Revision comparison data
===

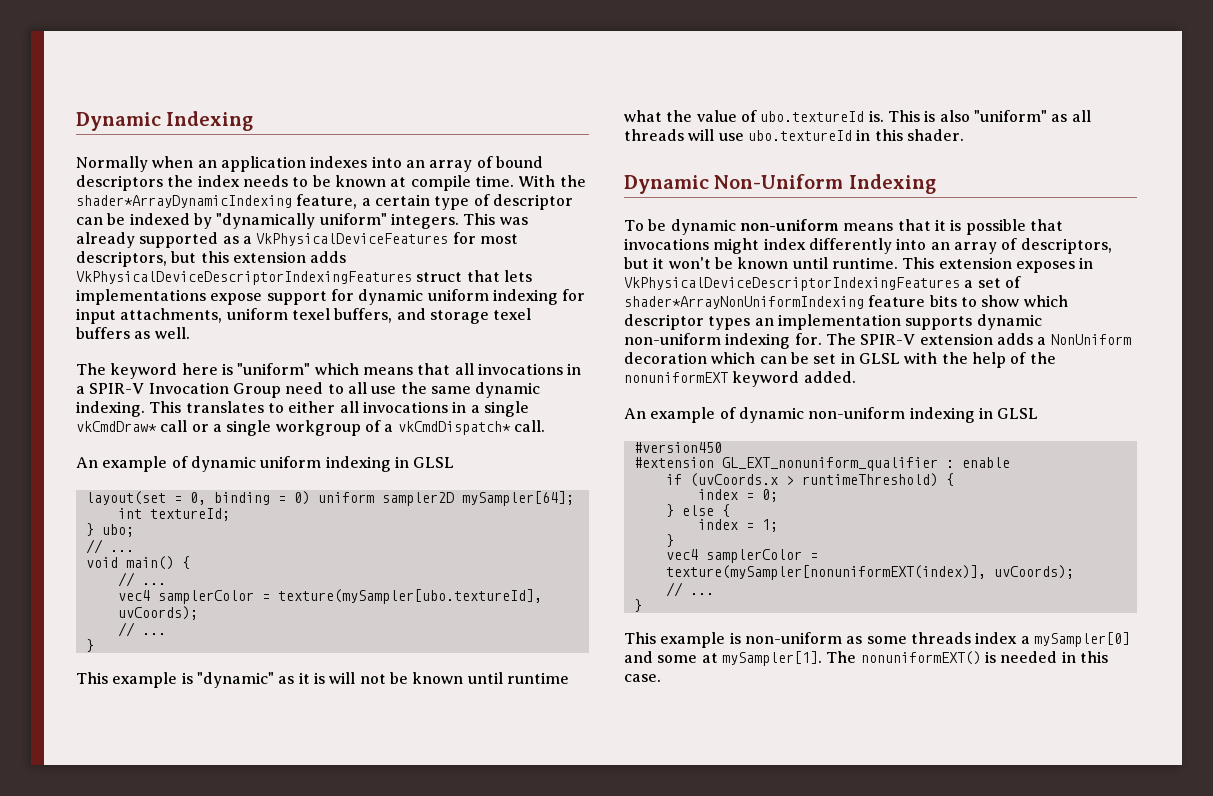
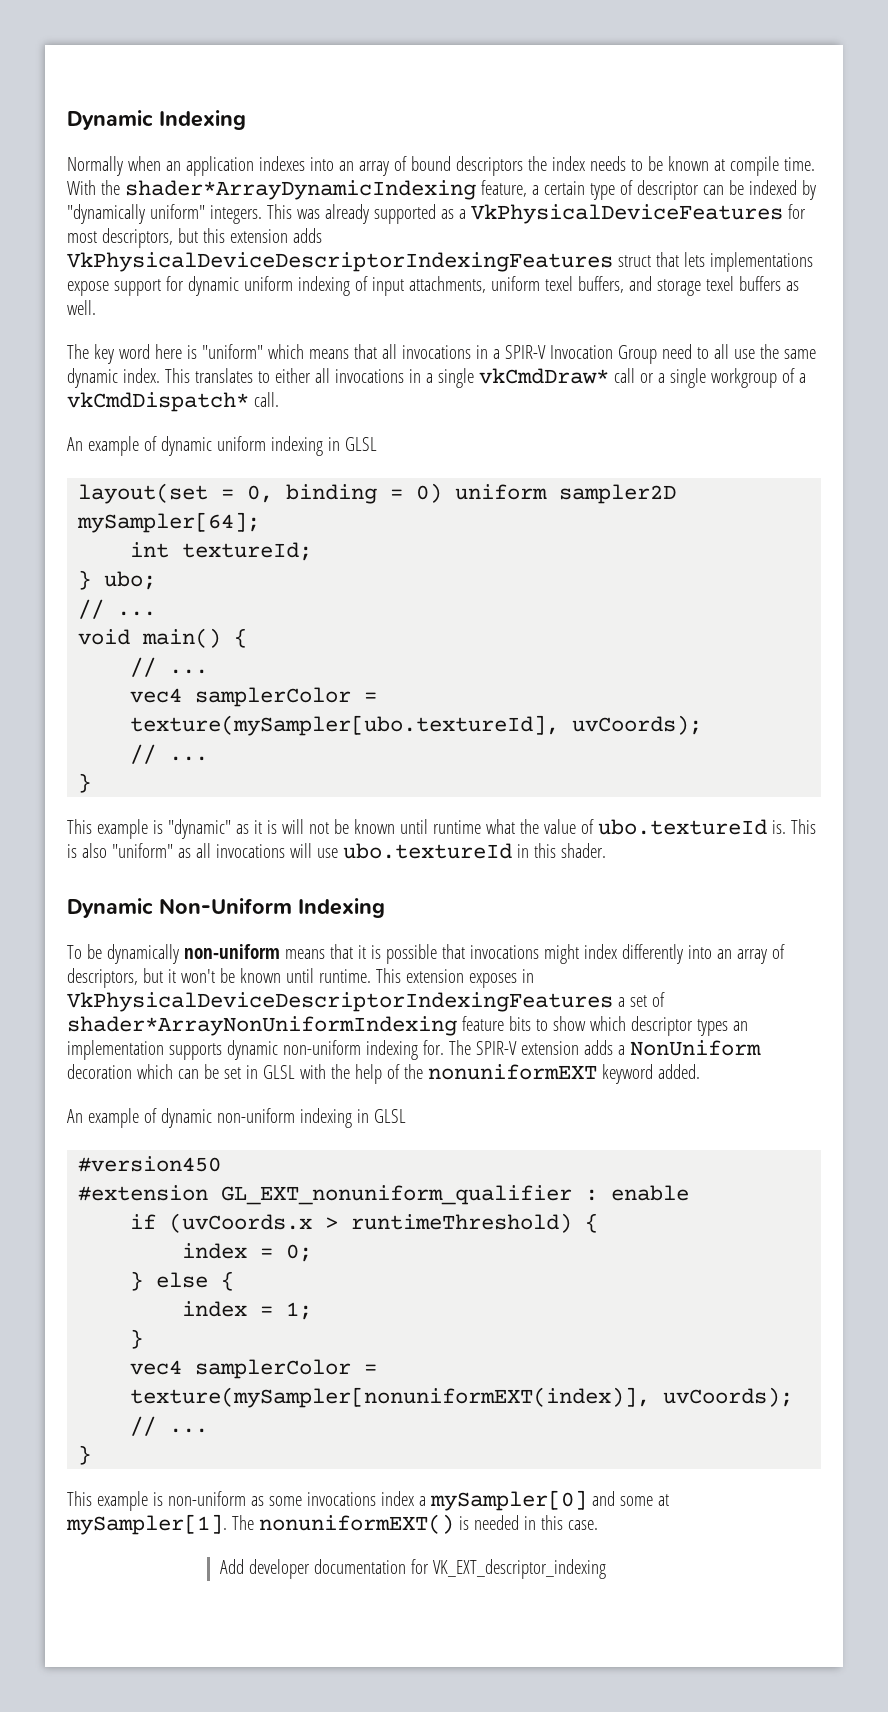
[562,289,586,301] for -> [354,276,368,291] of
[110,363,178,379] keyword -> [93,344,150,364] key word
[76,401,145,417] indexing. -> [122,368,160,383] index.
[624,129,684,141] threads -> [215,844,285,858] invocations
[670,219,736,235] dynamic -> [106,944,179,964] dynamically
[910,632,971,644] threads -> [306,1492,376,1506] invocations
(661, 678) none -> [219,1559,606,1579] // Add developer documentation for VK_EXT_descriptor_indexing

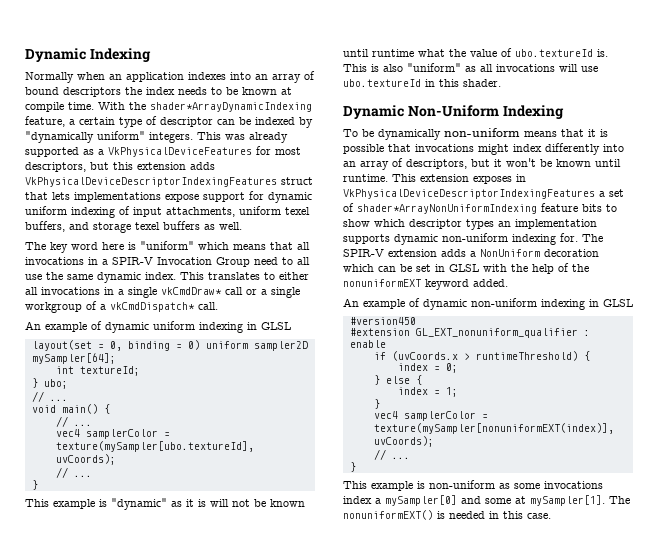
[219,1559,606,1579] // Add developer documentation for VK_EXT_descriptor_indexing -> (551, 516) none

===

Leave out the images and transcribe all the records exactly.

RESPONSE
[562,289,586,301] for -> [354,276,368,291] of
[110,363,178,379] keyword -> [93,344,150,364] key word
[76,401,145,417] indexing. -> [122,368,160,383] index.
[624,129,684,141] threads -> [215,844,285,858] invocations
[670,219,736,235] dynamic -> [106,944,179,964] dynamically
[910,632,971,644] threads -> [306,1492,376,1506] invocations
(661, 678) none -> [219,1559,606,1579] // Add developer documentation for VK_EXT_descriptor_indexing

[219,1559,606,1579] // Add developer documentation for VK_EXT_descriptor_indexing -> (551, 516) none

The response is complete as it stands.